*** Opening Provided data ***

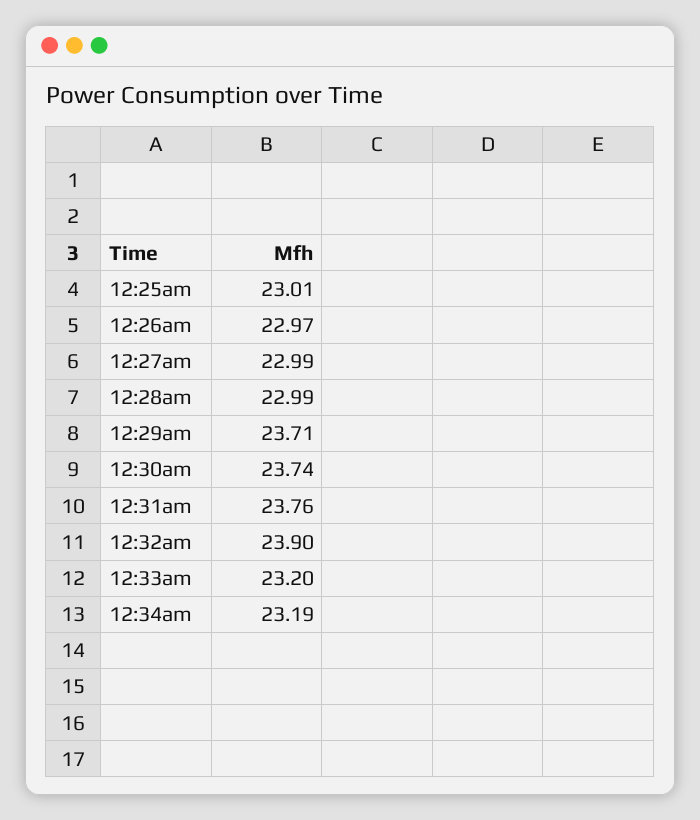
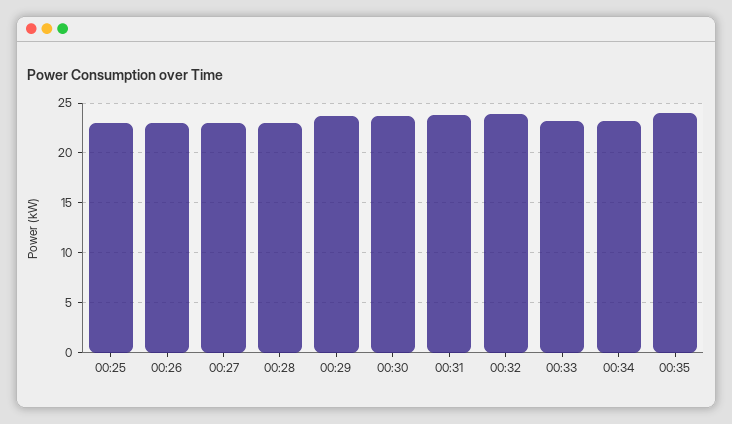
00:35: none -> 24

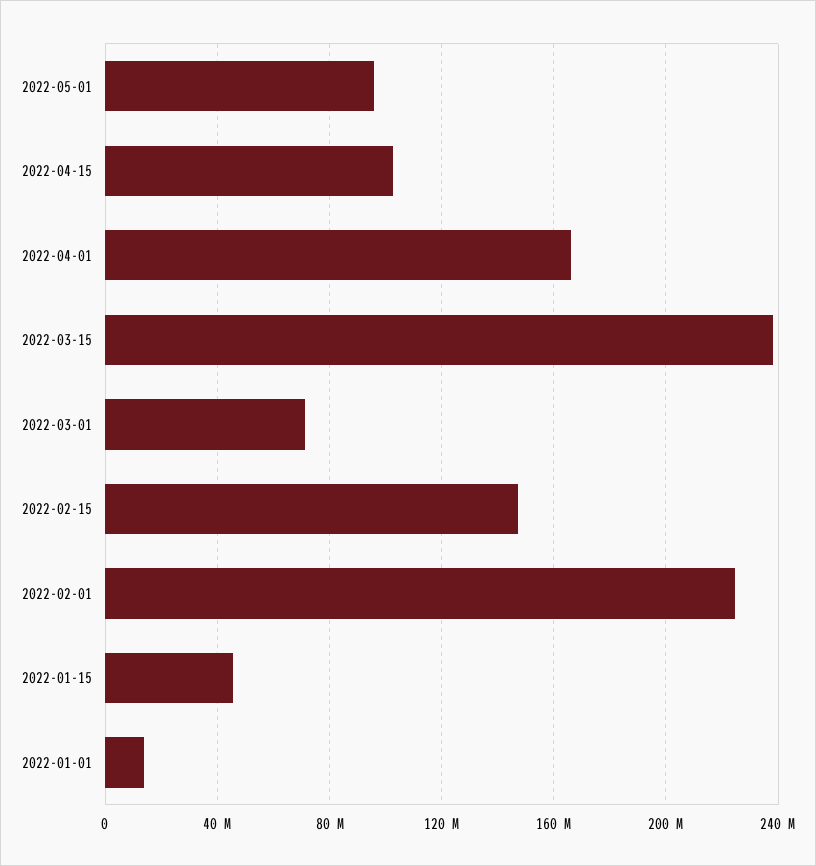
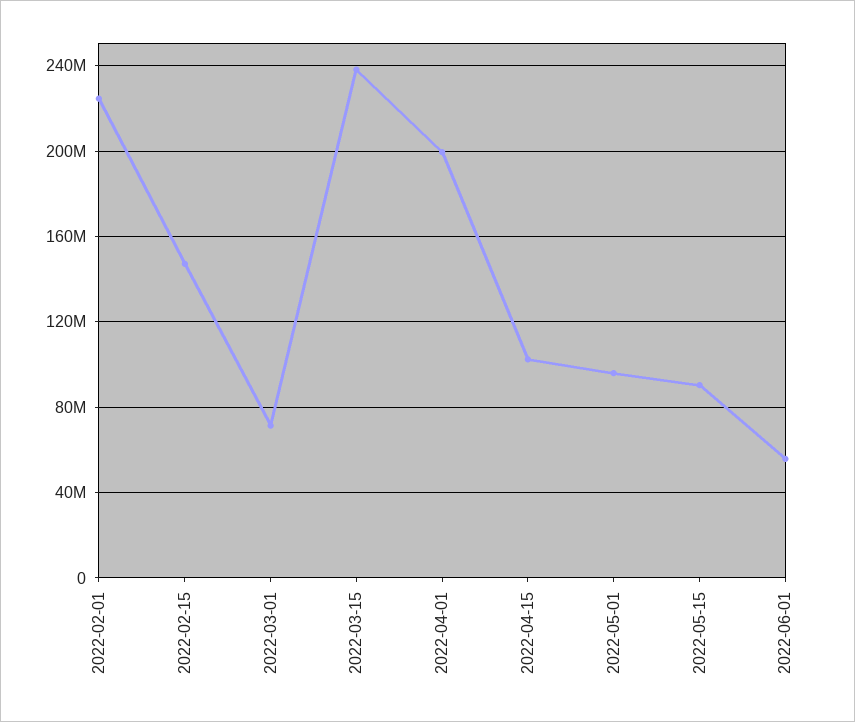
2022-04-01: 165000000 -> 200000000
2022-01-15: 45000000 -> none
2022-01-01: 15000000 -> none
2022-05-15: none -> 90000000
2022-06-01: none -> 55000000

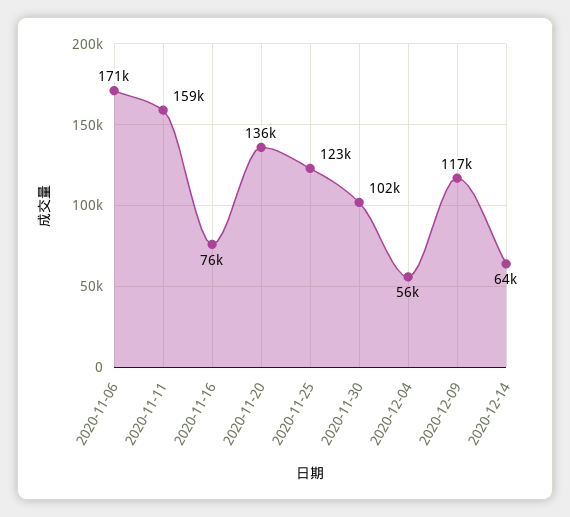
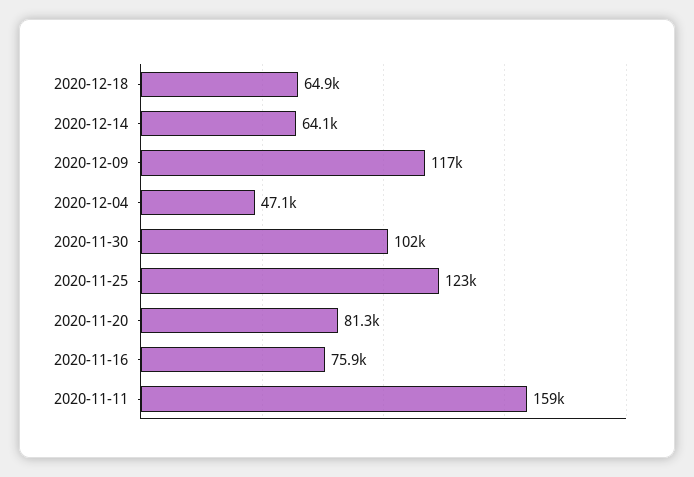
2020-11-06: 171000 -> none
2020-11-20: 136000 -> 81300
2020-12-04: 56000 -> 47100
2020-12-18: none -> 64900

*** Closing Provided data ***

To do: The required answer is each line of the entries containing the string "none".

Solved problem:
00:35: none -> 24
2022-01-15: 45000000 -> none
2022-01-01: 15000000 -> none
2022-05-15: none -> 90000000
2022-06-01: none -> 55000000
2020-11-06: 171000 -> none
2020-12-18: none -> 64900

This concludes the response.